_Records provided:_
_ _ _

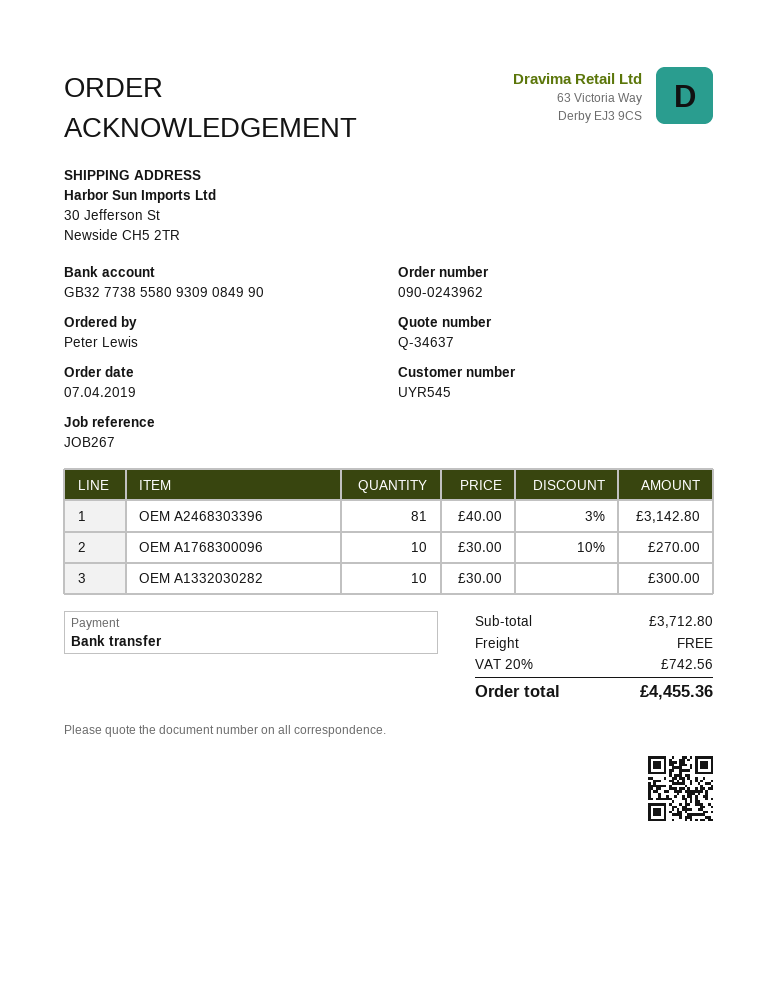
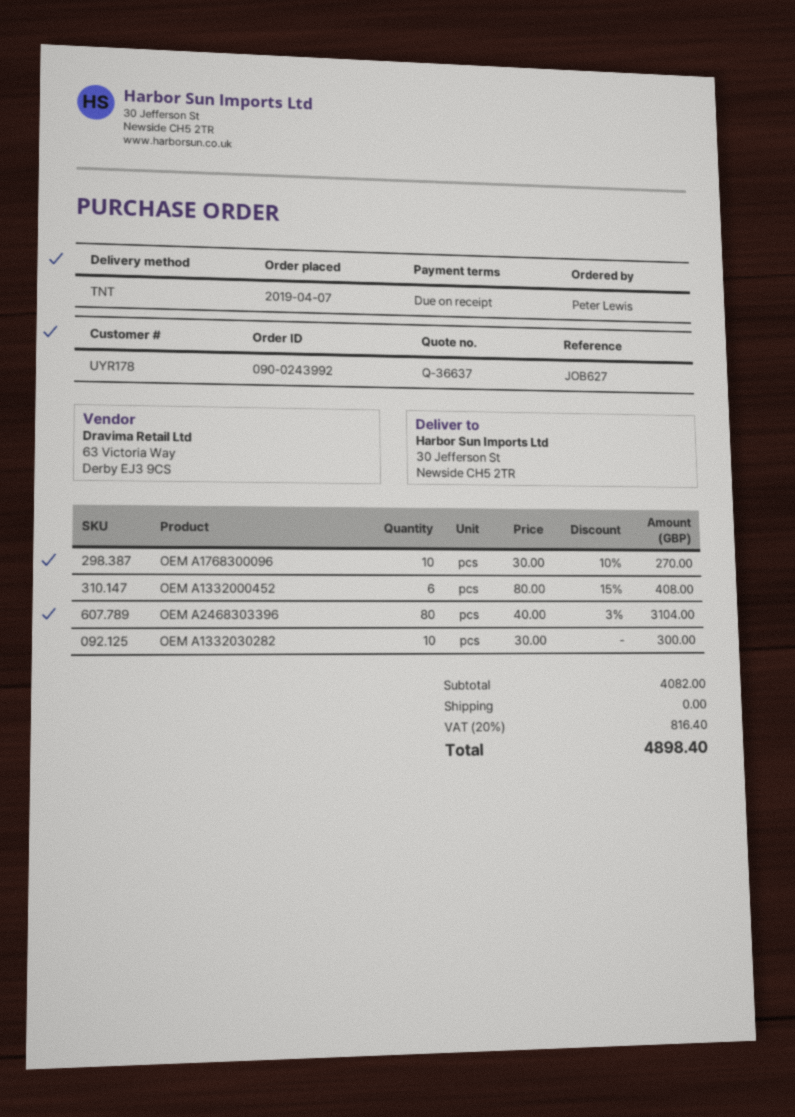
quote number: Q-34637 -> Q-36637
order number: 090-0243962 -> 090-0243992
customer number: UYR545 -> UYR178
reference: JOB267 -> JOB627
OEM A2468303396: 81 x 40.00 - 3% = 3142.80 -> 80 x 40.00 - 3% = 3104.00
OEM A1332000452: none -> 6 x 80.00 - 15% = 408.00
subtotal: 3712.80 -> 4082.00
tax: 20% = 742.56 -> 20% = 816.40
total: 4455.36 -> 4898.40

_ _ _

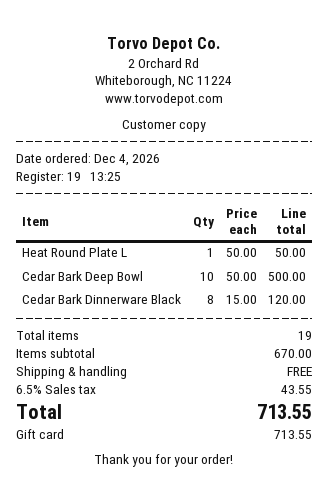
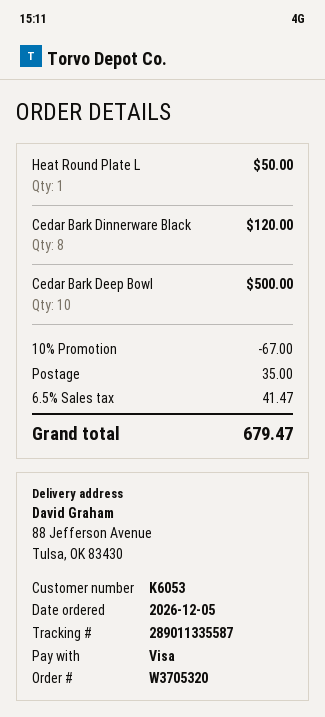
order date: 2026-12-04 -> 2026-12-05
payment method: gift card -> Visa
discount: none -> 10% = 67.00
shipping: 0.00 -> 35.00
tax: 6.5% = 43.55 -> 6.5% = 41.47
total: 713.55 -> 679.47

_ _ _

When you reach the line with "quote number: Q-34637 -> Q-36637" in the records above, start writing out lines exactly, and stop once the line with "total: 4455.36 -> 4898.40" has been written; include nothing else.

quote number: Q-34637 -> Q-36637
order number: 090-0243962 -> 090-0243992
customer number: UYR545 -> UYR178
reference: JOB267 -> JOB627
OEM A2468303396: 81 x 40.00 - 3% = 3142.80 -> 80 x 40.00 - 3% = 3104.00
OEM A1332000452: none -> 6 x 80.00 - 15% = 408.00
subtotal: 3712.80 -> 4082.00
tax: 20% = 742.56 -> 20% = 816.40
total: 4455.36 -> 4898.40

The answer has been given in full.